Data Start Marker
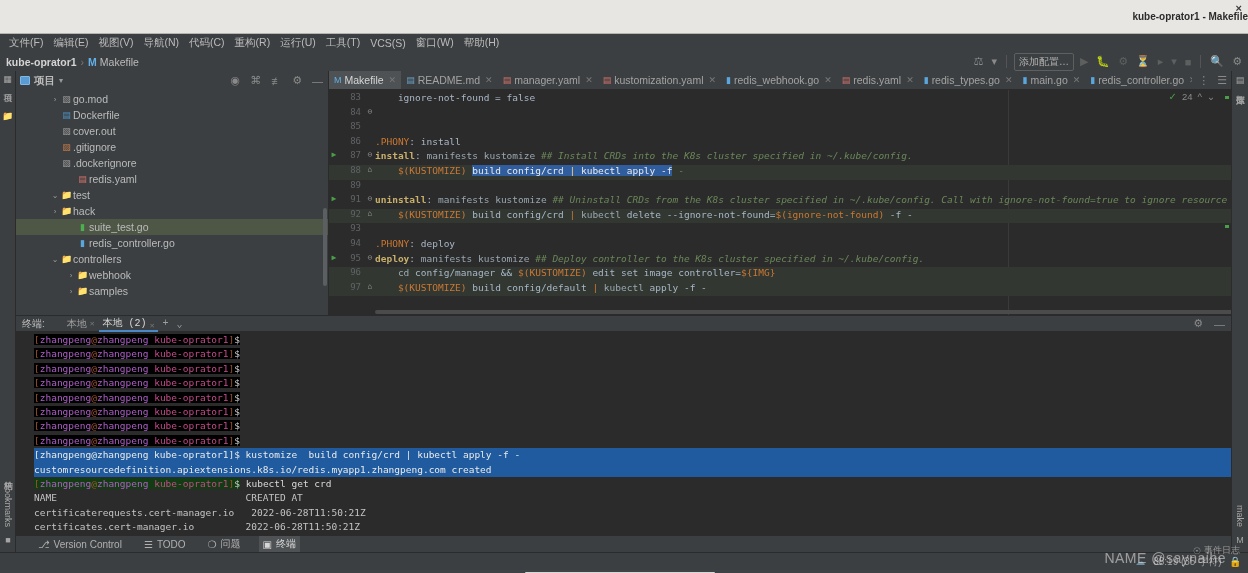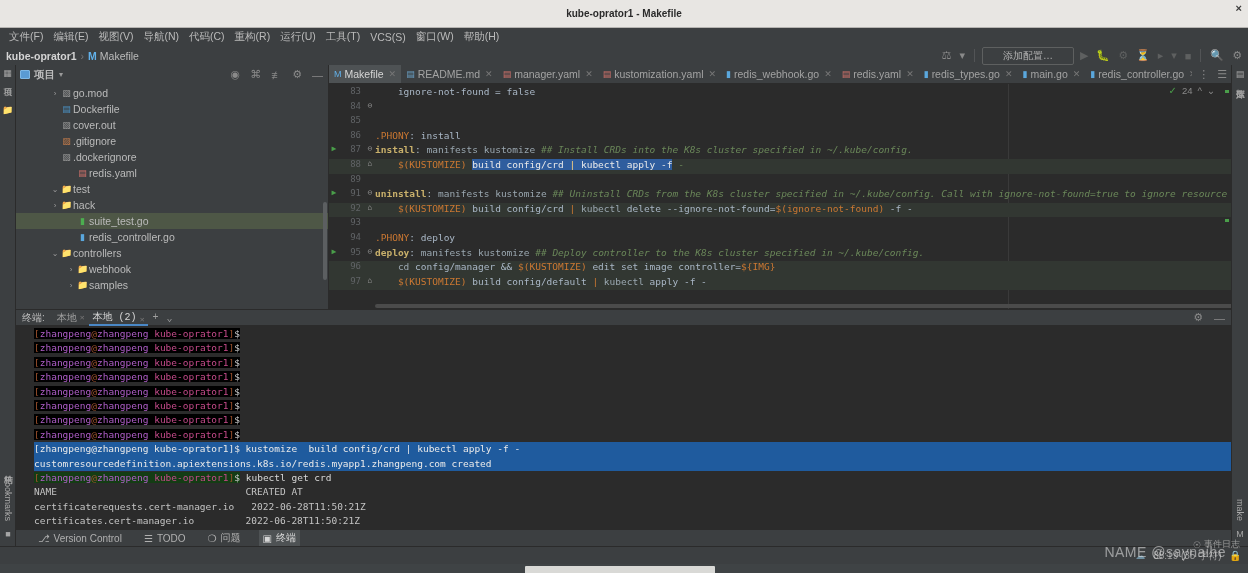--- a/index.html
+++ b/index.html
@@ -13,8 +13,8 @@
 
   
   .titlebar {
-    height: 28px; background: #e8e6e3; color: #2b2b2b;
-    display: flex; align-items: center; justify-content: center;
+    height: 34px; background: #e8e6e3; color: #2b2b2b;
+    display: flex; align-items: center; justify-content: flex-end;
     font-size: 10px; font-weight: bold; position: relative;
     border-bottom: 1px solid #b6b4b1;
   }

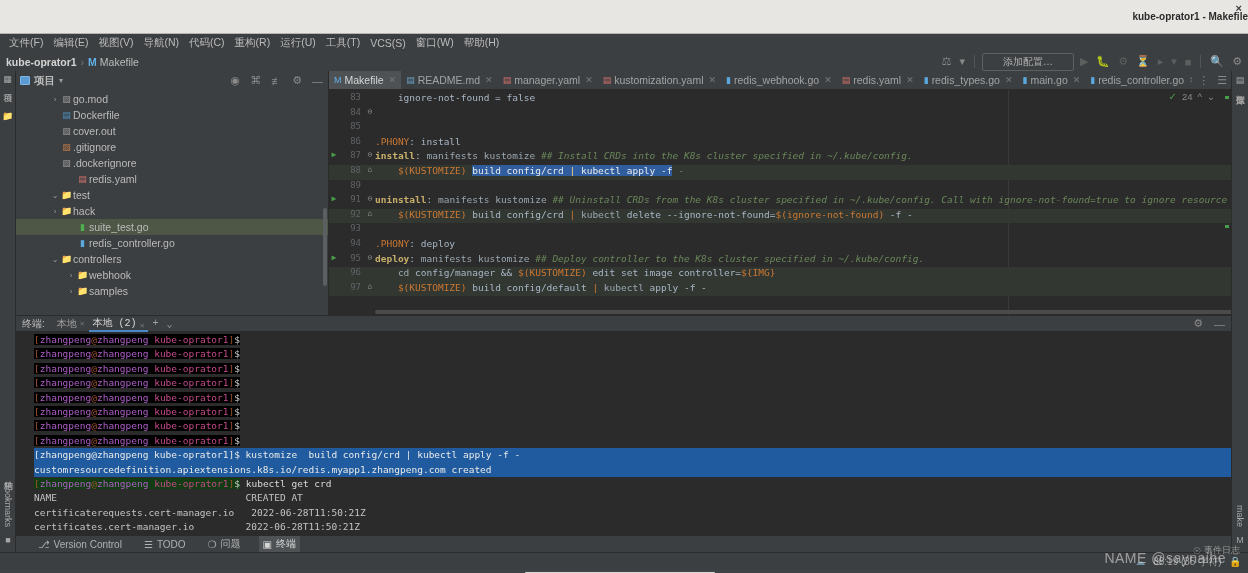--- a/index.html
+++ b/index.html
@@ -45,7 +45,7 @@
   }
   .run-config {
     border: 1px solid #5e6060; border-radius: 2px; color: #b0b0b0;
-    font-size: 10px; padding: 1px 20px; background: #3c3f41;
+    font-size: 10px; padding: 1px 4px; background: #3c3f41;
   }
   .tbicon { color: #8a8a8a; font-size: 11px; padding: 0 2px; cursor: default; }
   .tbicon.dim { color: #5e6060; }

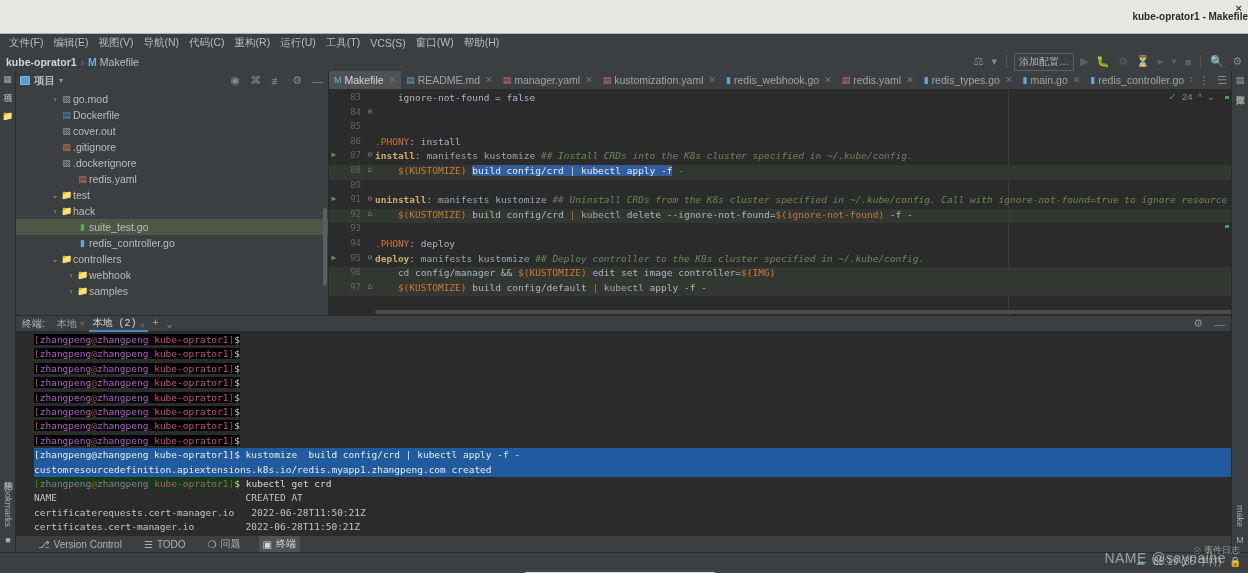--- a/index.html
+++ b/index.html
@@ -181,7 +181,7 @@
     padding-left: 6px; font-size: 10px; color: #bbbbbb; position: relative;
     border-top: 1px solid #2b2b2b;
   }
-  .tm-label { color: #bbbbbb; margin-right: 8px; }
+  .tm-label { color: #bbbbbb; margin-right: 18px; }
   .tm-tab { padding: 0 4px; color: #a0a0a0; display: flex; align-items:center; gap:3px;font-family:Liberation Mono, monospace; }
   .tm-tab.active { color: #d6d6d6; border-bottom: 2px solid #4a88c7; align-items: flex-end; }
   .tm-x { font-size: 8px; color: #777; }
Data End Marker
### Work required
Your copy must hold every record above in its exact wording and must hold no pictures.

### Result of this exercise
--- a/index.html
+++ b/index.html
@@ -13,8 +13,8 @@
 
   
   .titlebar {
-    height: 28px; background: #e8e6e3; color: #2b2b2b;
-    display: flex; align-items: center; justify-content: center;
+    height: 34px; background: #e8e6e3; color: #2b2b2b;
+    display: flex; align-items: center; justify-content: flex-end;
     font-size: 10px; font-weight: bold; position: relative;
     border-bottom: 1px solid #b6b4b1;
   }

--- a/index.html
+++ b/index.html
@@ -45,7 +45,7 @@
   }
   .run-config {
     border: 1px solid #5e6060; border-radius: 2px; color: #b0b0b0;
-    font-size: 10px; padding: 1px 20px; background: #3c3f41;
+    font-size: 10px; padding: 1px 4px; background: #3c3f41;
   }
   .tbicon { color: #8a8a8a; font-size: 11px; padding: 0 2px; cursor: default; }
   .tbicon.dim { color: #5e6060; }

--- a/index.html
+++ b/index.html
@@ -181,7 +181,7 @@
     padding-left: 6px; font-size: 10px; color: #bbbbbb; position: relative;
     border-top: 1px solid #2b2b2b;
   }
-  .tm-label { color: #bbbbbb; margin-right: 8px; }
+  .tm-label { color: #bbbbbb; margin-right: 18px; }
   .tm-tab { padding: 0 4px; color: #a0a0a0; display: flex; align-items:center; gap:3px;font-family:Liberation Mono, monospace; }
   .tm-tab.active { color: #d6d6d6; border-bottom: 2px solid #4a88c7; align-items: flex-end; }
   .tm-x { font-size: 8px; color: #777; }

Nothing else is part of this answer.